Abstract :
Abstrak
Samsul Alim, 2024. Manajemen Pembelajaran Berbasis Ahlussunah Waljamaah an- Nahdhiyah (Studi Multikasus di MTS Bustanus Syubban dan SMP AL-Miftah
Ketapang Sampang). Tesis, Program Studi Manajemen Pendidikan, Program
Pascasarjana (S2) Universitas Gresik. Pembimbing: (I) Dr. Suyitno, M. Pd. (II). Dr. Ahmad Tohirin, M.Pd
Kata Kunci: Manajemen Pembelejaran, Berbasis Ahlussunnah Waljamaah, al- Nahdhiyah.
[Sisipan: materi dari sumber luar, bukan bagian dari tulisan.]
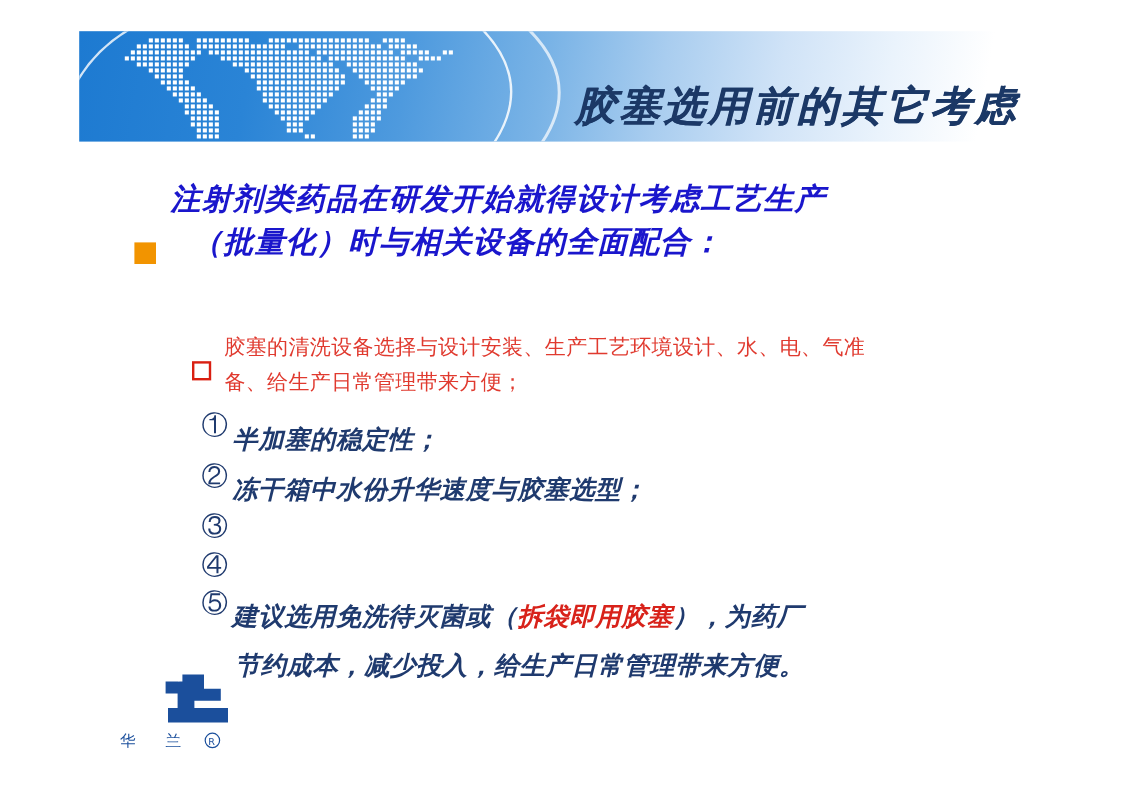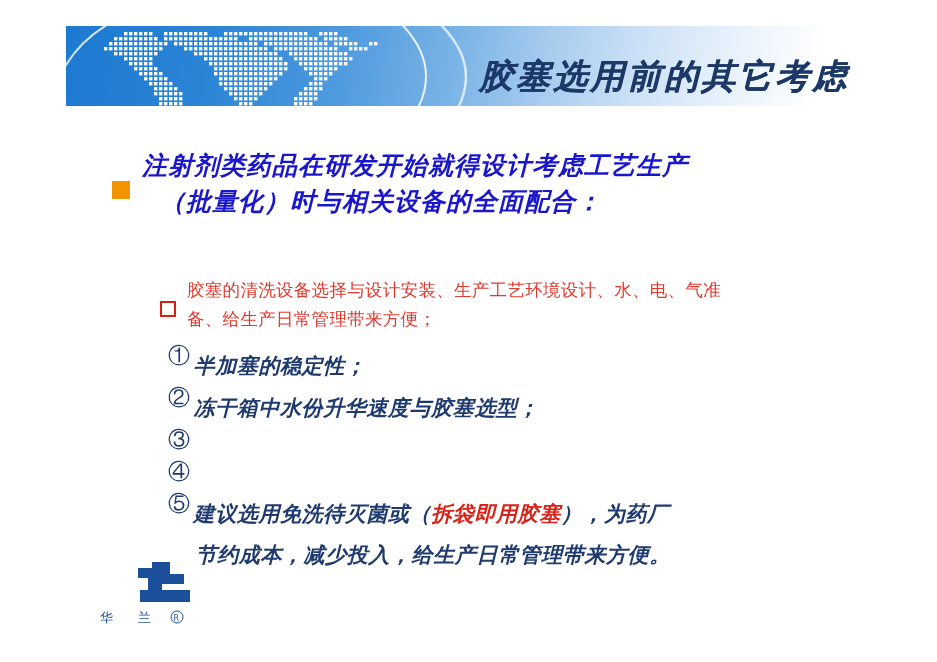"胶塞选用前的其它考虑" .banner { height: 80px -> 92px }
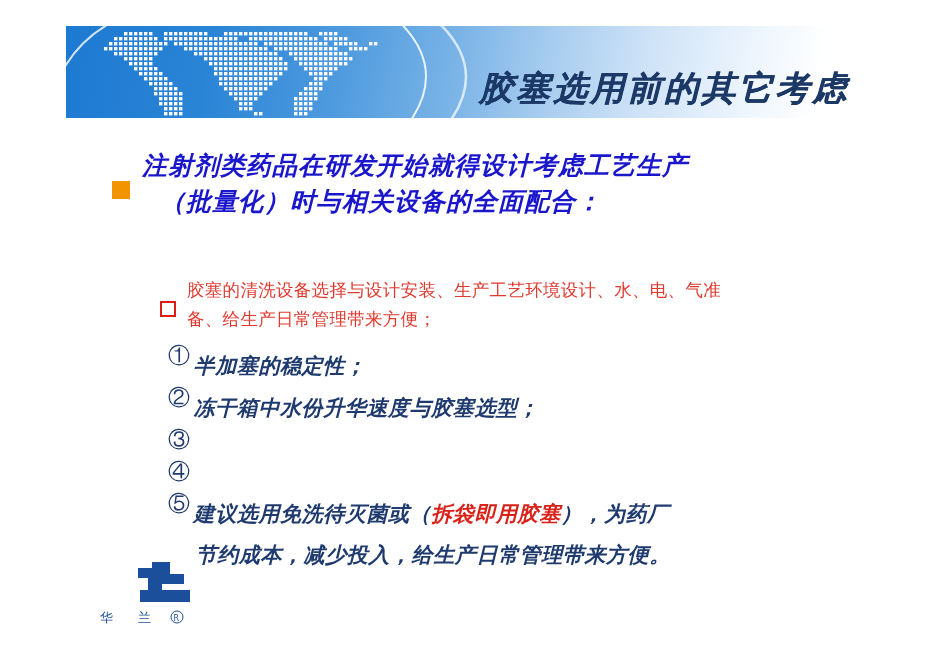"注射剂类药品在研发开始就得设计考虑工艺生产" .main-bullet { align-items: center -> flex-end }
Penelitian ini akan memusatkan pada Manajemen Pembelajaran Berbasis
Aswaja di MTS Bustanus Syubban dan SMP AL-Miftah Ketapang Sampang masih
menghadapi beberapa tantangan. Hal tersebut, karena Lembaga Pendidikan disana
berbasis pesantren ala Nahdhatul Ulama?. Dalam pelaksanaan manajemen keaswajaan
menjadi bagian penting dalam meningkatkan kekuatan akidah, syariah, nilai dan moral
para peserta didik. Tiga hal yang menjadi fokus penelitian dalam penelitian ini. Pertama;
Bagaimana Implementasi Manajemen Pembelajaran Berbasis Aswaja di MTS Bustanus
Syubban dan SMP AL-Miftah Ketapang Sampang?. Kedua: Apa Tantangan yang
Dihadapi dalam Menerapkan Manajemen Pembelajaran Berbasis Aswaja di MTS
Bustanus Syubban dan SMP AL-Miftah Ketapang Sampang?. Ketiga: Bagaimana
Partisipasi dan Persepsi Stakeholder (Guru, Siswa, Orang Tua) terhadap Manajemen
Pembelajaran Berbasis Aswaja di MTS Bustanus Syubban dan SMP AL-Miftah
Ketapang Sampang?. Untuk mendapatkan hasil dari tiga fokus tersebut, peneliti menggunakan metode
penelitian dengan jenis penelitian kualitatif. Adapun pendekatan yang digunakan adalah
pendekatan studi kasus. Sumber data yang digunakan adalah data primer berupa
wawancara, observasi, dan dokumentasi. Adapun Teknik analisis data yang digunakan
dalam penelitian ini ada dua; yaitu analisis naratif dan analisis crose case. Hasil penelitian menunjukkan bahwa Pertama: Implementasi Manajemen
Pembelajaran Berbasis Aswaja di MTS Bustanus Syubban dan SMP Al-Miftah
Ketapang Sampang dilakukan dengan cara terus melakukan pengembangan kurikulum
berbasis aswaja dengan menjadikan aswaja an-Nahdiyah sebagai tolak ukur dari
kurikulum tersebut. Kedua; strategi yang digunakan untuk mengahadapi tantangan
dalam penerapan Manajemen Pembelajaran Berbasis Aswaja adalah melakukan
pengembangan sumber daya manusia, melakukan penyesuaian kurikulum agar terus
seimbang dengan perkembangan zaman, mengintegrasikan nilai aswaja dan akademik, menginternalisasi agar terjadi keseimbangan antara teori dan praktik, serta adanya
respon terhadap kebutuhan siswa dan lingkungan. Ketiga; Partisipasi dan Persepsi
Stakeholder (Guru, Siswa, Orang Tua) terhadap Manajemen Pembelajaran Berbasis
Aswaja di MTS Bustanus Syubban dan SMP AL-Miftah Ketapang Sampang telah
menunjukkan dukungannya terhadap kurikulum pendidikan berbasis aswaja.